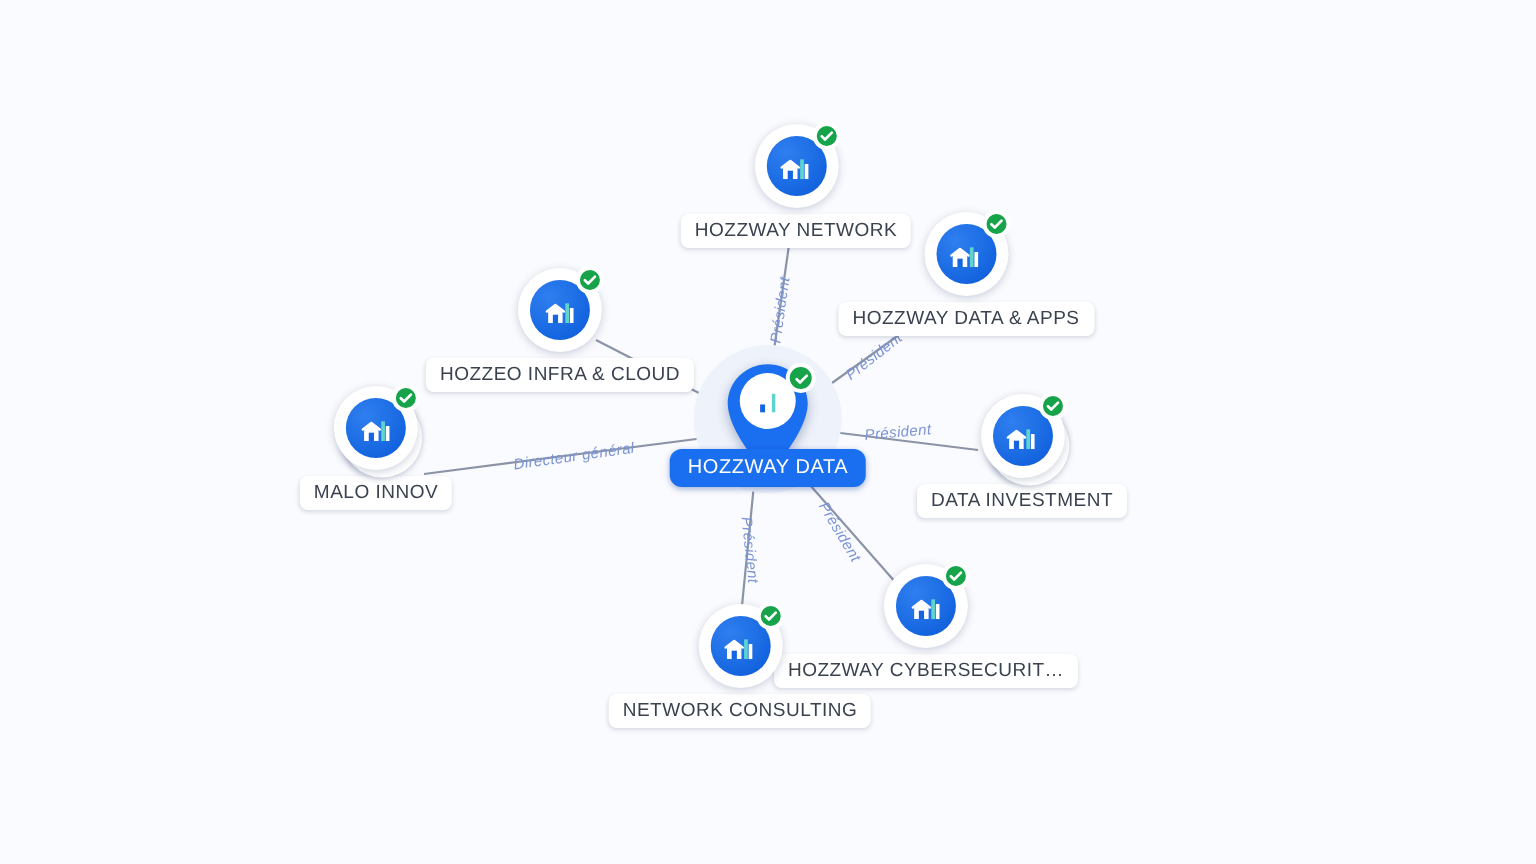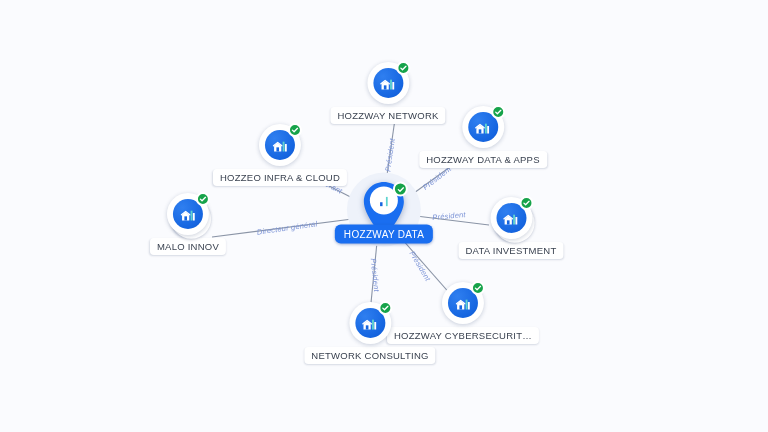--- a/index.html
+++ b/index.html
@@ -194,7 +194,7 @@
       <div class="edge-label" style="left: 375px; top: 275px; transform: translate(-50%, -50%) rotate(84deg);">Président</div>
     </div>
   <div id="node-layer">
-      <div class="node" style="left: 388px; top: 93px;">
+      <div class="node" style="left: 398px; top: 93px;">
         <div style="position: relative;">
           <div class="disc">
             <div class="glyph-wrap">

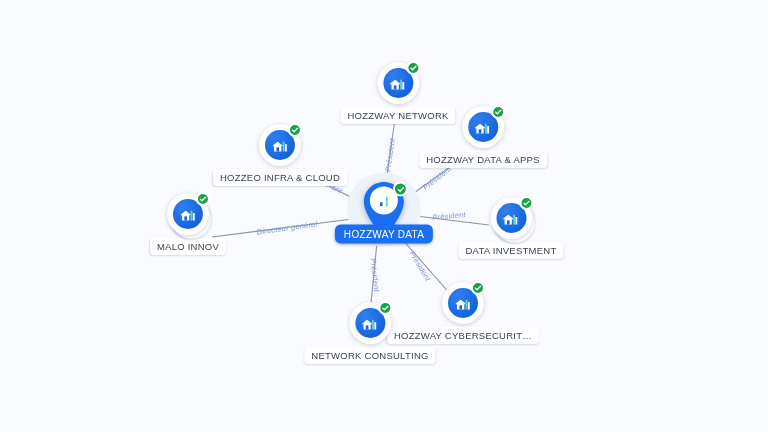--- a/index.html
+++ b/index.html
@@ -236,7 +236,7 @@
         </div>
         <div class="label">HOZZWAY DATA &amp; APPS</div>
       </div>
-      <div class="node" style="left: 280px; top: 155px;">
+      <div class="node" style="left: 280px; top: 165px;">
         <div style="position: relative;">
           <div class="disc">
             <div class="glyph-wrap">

■ YOUR GOAL ■
Look for the word "style" throughout the material above and copy every line that has it.

■ RESPONSE TO THE EXERCISE ■
       <div class="edge-label" style="left: 375px; top: 275px; transform: translate(-50%, -50%) rotate(84deg);">Président</div>
-      <div class="node" style="left: 388px; top: 93px;">
+      <div class="node" style="left: 398px; top: 93px;">
         <div style="position: relative;">
-      <div class="node" style="left: 280px; top: 155px;">
+      <div class="node" style="left: 280px; top: 165px;">
         <div style="position: relative;">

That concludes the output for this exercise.